Copy all the entries below exactly, but not the pictures.
**** Provided material
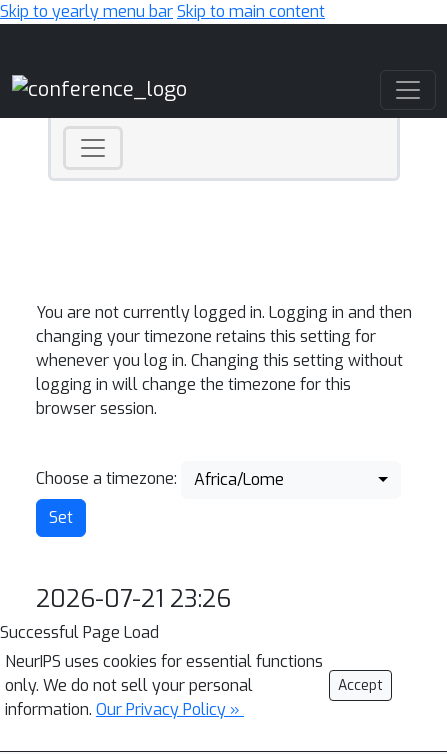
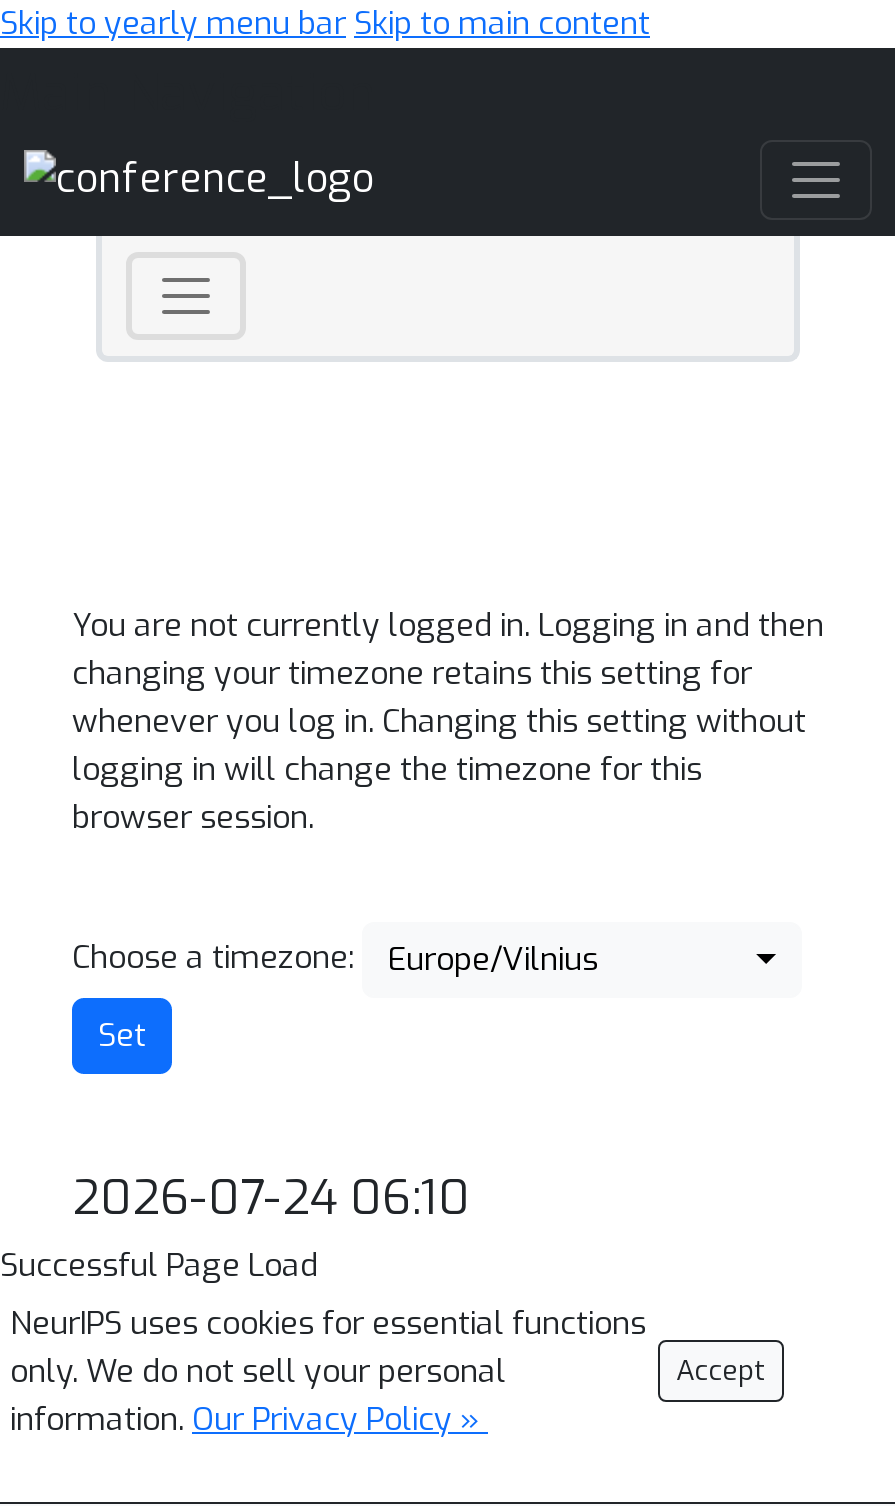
- Africa/Lome
+ Europe/Vilnius

- 2026-07-21 23:26
+ 2026-07-24 06:10
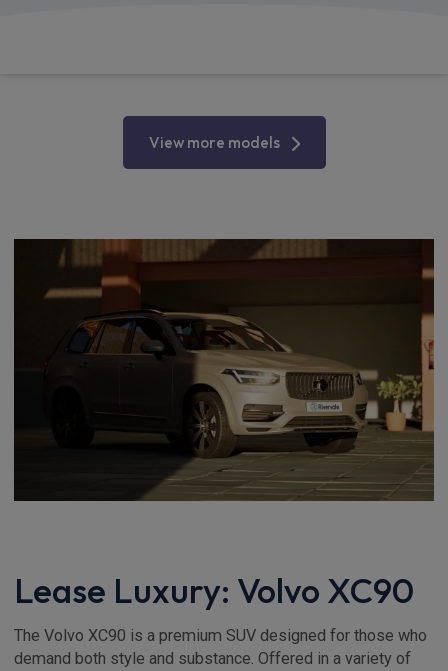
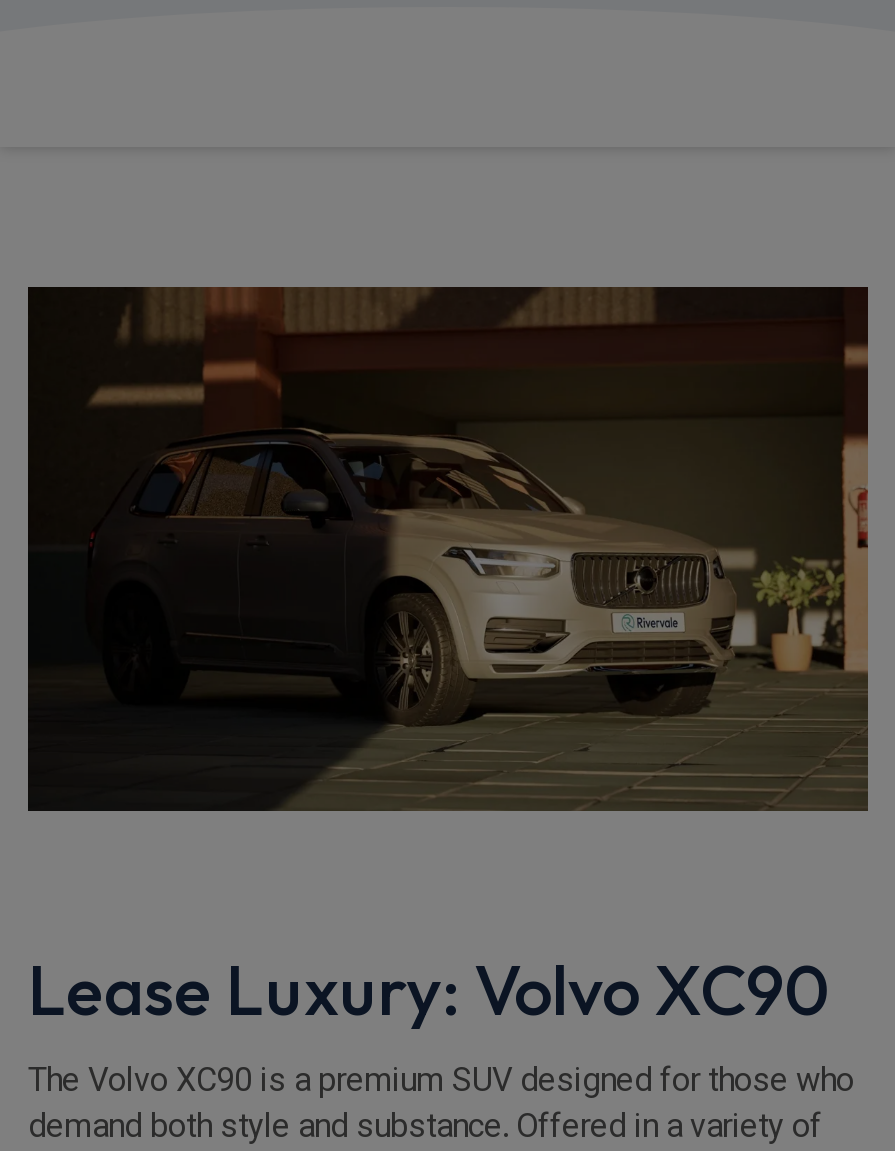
- View more models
********
# Task response:
- Africa/Lome
+ Europe/Vilnius

- 2026-07-21 23:26
+ 2026-07-24 06:10
- View more models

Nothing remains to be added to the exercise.